You have often said that judges are to blame for this crisis, why?

Without the complicity of judges in equity courts there would be no abusive guardianships. It is inconceivable to me that these judges do not see the incredible harm they are doing to families across the country. It is inconceivable to me that they are unaware of the fortunes they transfer from innocent Americans into the pockets of the attorneys and guardians that are in their courtrooms on a daily basis.

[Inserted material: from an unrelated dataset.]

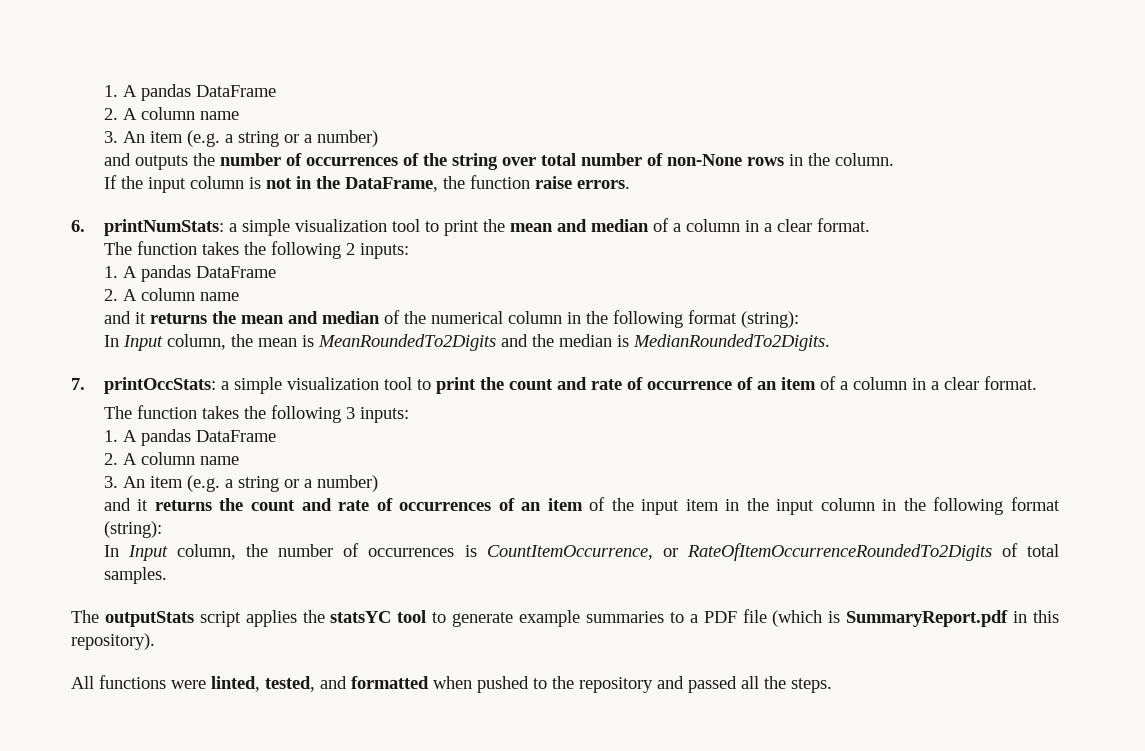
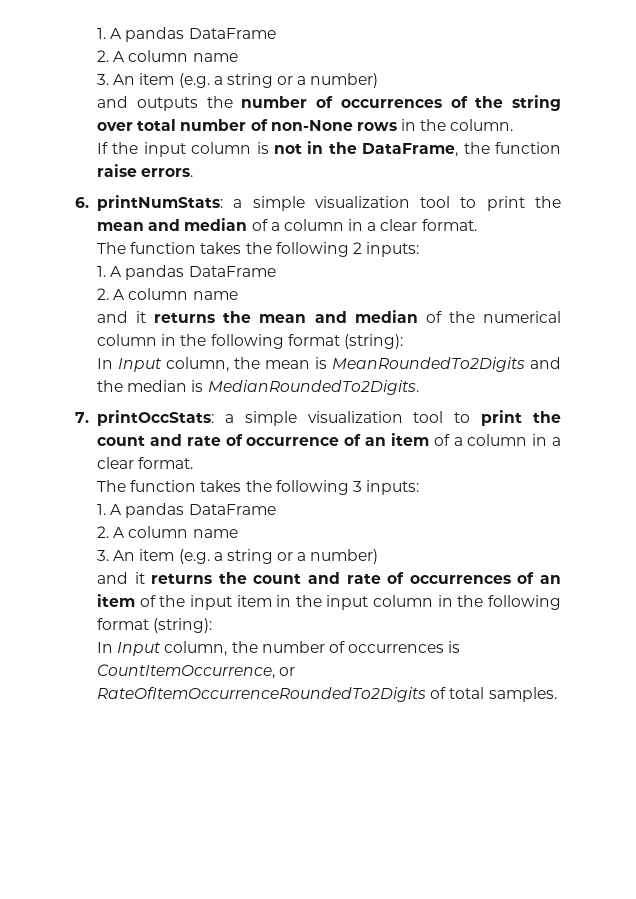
- The outputStats script applies the statsYC tool to generate example summaries to a PDF file (which is SummaryReport.pdf in this repository).
- All functions were linted, tested, and formatted when pushed to the repository and passed all the steps.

It is inconceivable to me that they are not aware of the statutes they violate on a regular basis. It is completely unacceptable that judges take hearings when they are cold, meaning unfamiliar with the facts of the case or the law and rule on the basis of which court insider they like best on a given day.
We depend on our judges to act to the highest scintilla of integrity and the law. This simply does not happen in equity type courts and is a corrosive attack on every American’s belief in the integrity of our legal system. I lay blame for the entire corrupt guardianship racket directly where it belongs, not on sadistic guardians, not on greedy lawyers, but on the judges themselves who encourage and allow them to wreak such havoc on innocent vulnerable Americans and their families.